Tuesday, February 1, 2011

Geography of United States

4th grade Geography of the United States

Another thing that your child will probably study in the fourth grade year is the geography of the United States. Much like the history of the student’s home state, geography of the United States can be a whole bunch of memorization. It can be so much more, however. Beyond the normal learning of the states names, and capitals, there is learning the position of each state geographically, it’s neighbors, and general topography. Once your child has gotten the basics down, then is a time to get more adventurous in learning about the geography of the United States. America is an incredibly diverse country geographically.

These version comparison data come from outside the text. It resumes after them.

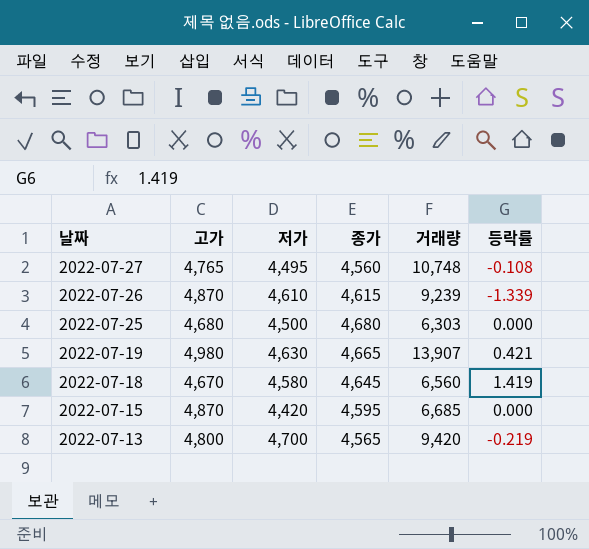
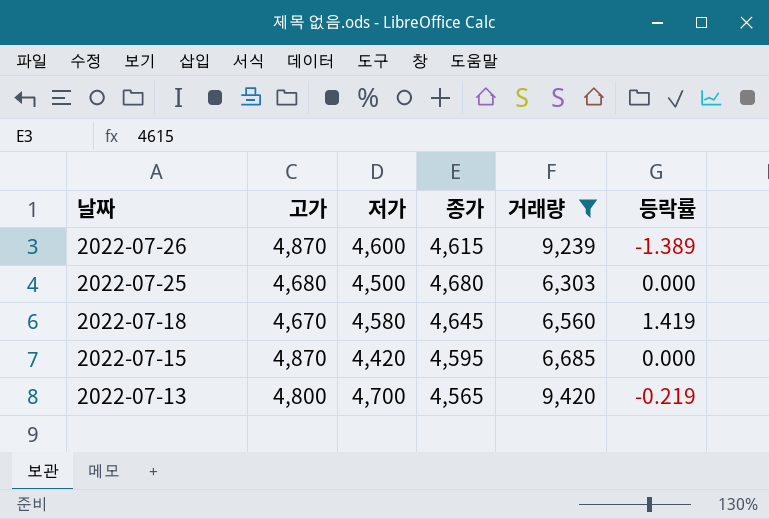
filter: none -> 거래량 <= 9,420
2022-07-26 | 저가: 4,610 -> 4,600
2022-07-26 | 등락률: -1.339 -> -1.389

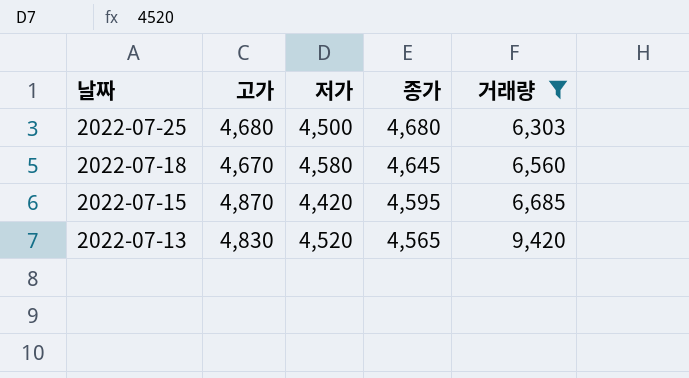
column 등락률 | position: 6 -> none
row 2022-07-26: 4,870 | 4,600 | 4,615 | 9,239 | -1.389 -> none
2022-07-13 | 고가: 4,800 -> 4,830
2022-07-13 | 저가: 4,700 -> 4,520

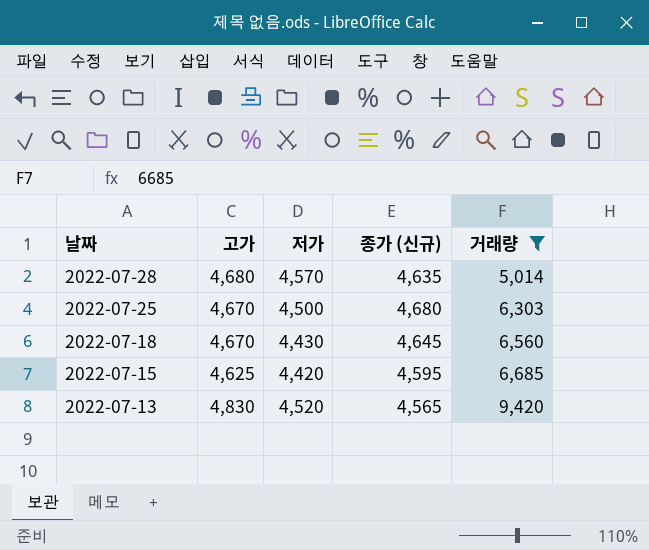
column name: 종가 -> 종가 (신규)
row 2022-07-28: none -> 4,680 | 4,570 | 4,635 | 5,014
2022-07-25 | 고가: 4,680 -> 4,670
2022-07-18 | 저가: 4,580 -> 4,430
2022-07-15 | 고가: 4,870 -> 4,625

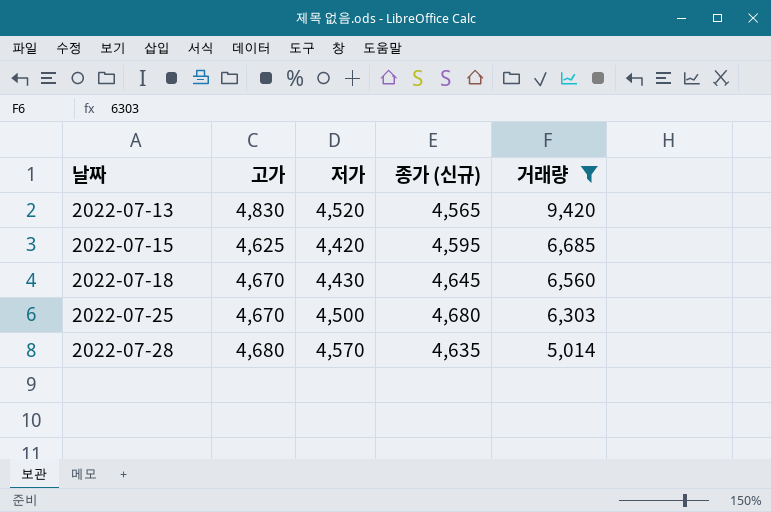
row order: 날짜 descending -> 날짜 ascending

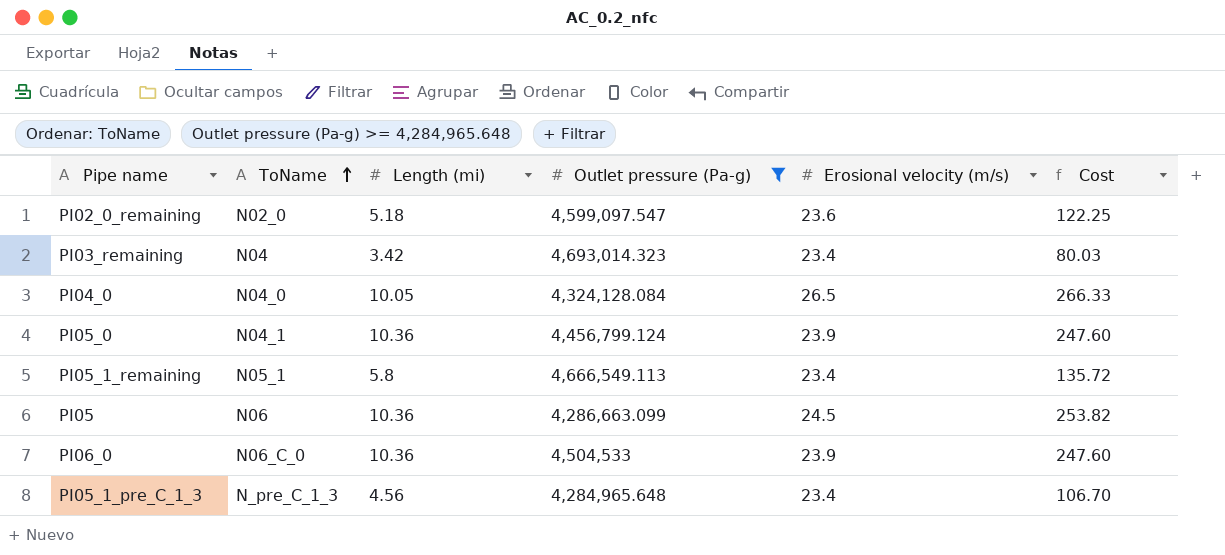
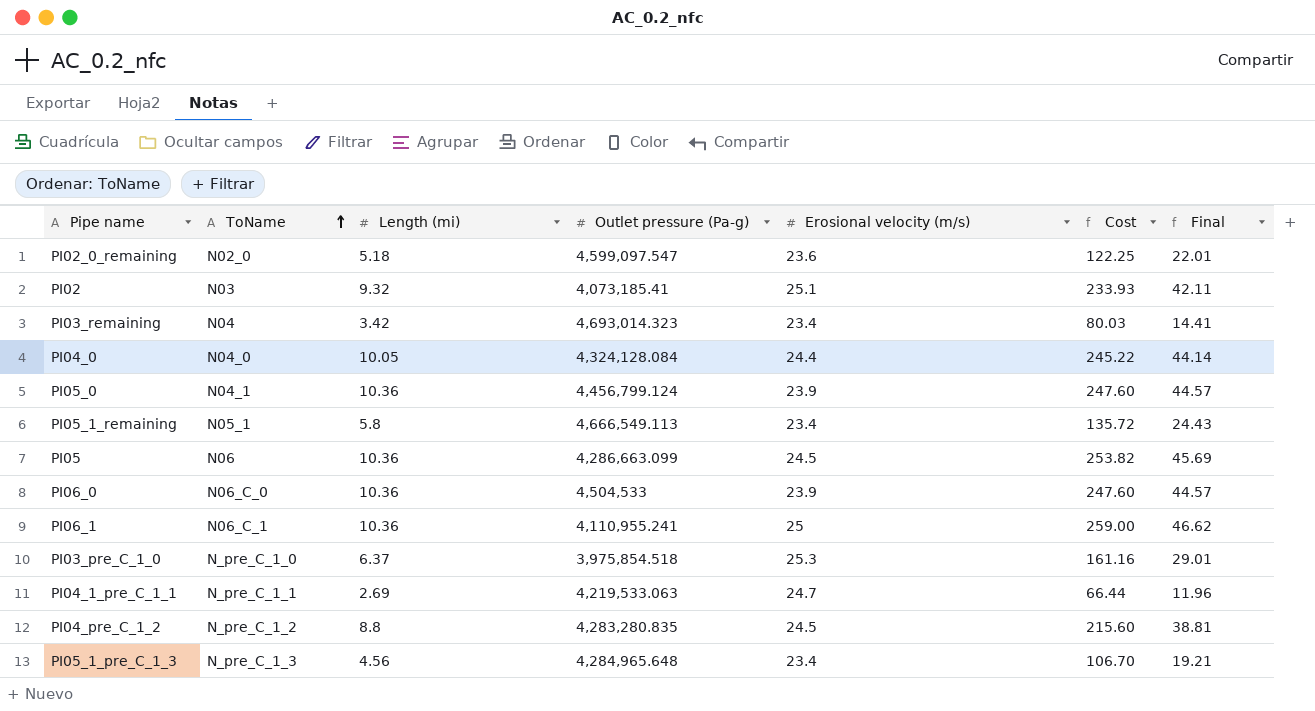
filter: Outlet pressure (Pa-g) >= 4,284,965.648 -> none
column Final | formula: none -> [Cost] * 0.18
PI04_0 | Erosional velocity (m/s): 26.5 -> 24.4
PI04_0 | Cost: 266.33 -> 245.22

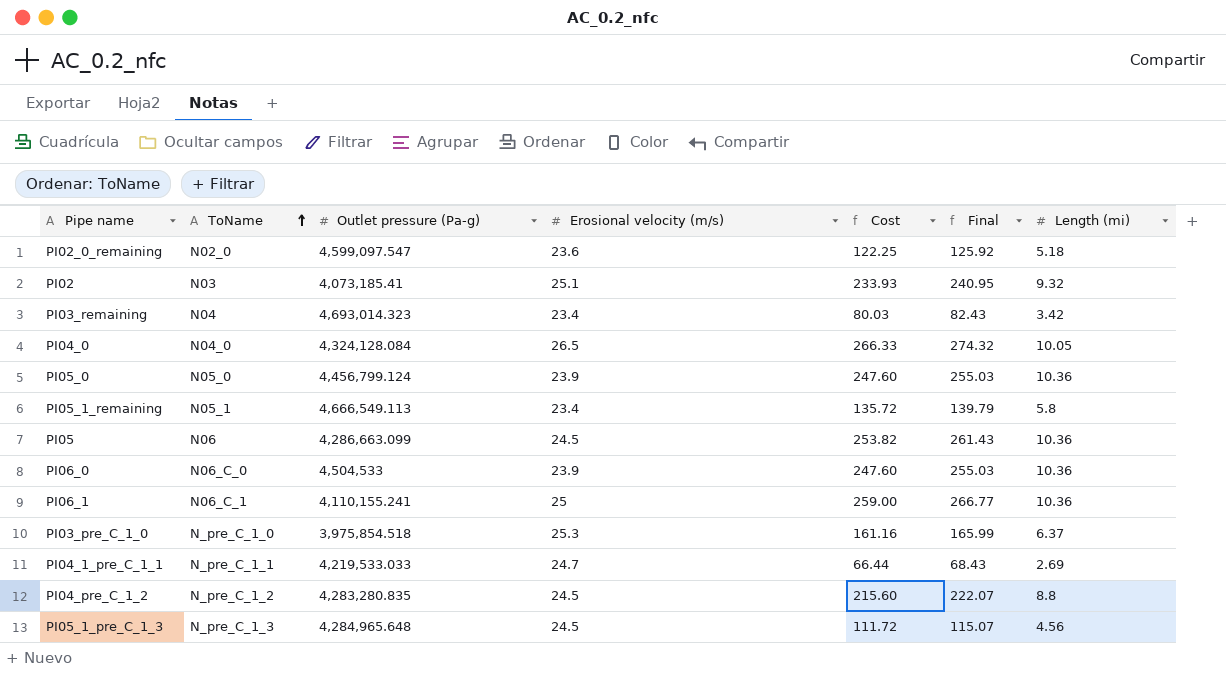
column Final | formula: [Cost] * 0.18 -> [Cost] * 1.03
column Length (mi) | position: 3 -> 7
PI04_0 | Erosional velocity (m/s): 24.4 -> 26.5
PI04_0 | Cost: 245.22 -> 266.33
PI05_0 | ToName: N04_1 -> N05_0
PI06_1 | Outlet pressure (Pa-g): 4,110,955.241 -> 4,110,155.241
PI04_1_pre_C_1_1 | Outlet pressure (Pa-g): 4,219,533.063 -> 4,219,533.033
PI05_1_pre_C_1_3 | Erosional velocity (m/s): 23.4 -> 24.5
PI05_1_pre_C_1_3 | Cost: 106.70 -> 111.72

We have coasts on three major bodies of water, there are numerous mountain ranges, and unique features such as the Grand Canyon, and Niagara Falls. With access to the internet, it is possible to go on video tours of major land forms like the Rocky Mountains, and virtually visit places such as the volcanoes of Hawaii. Geography does not have to be a boring subject. Use some imagination and treat yourself and your child to some great views. Take the study of the geography of the U.S. into other subjects, like history and geology. The more engaging the study is, the more your child will remember.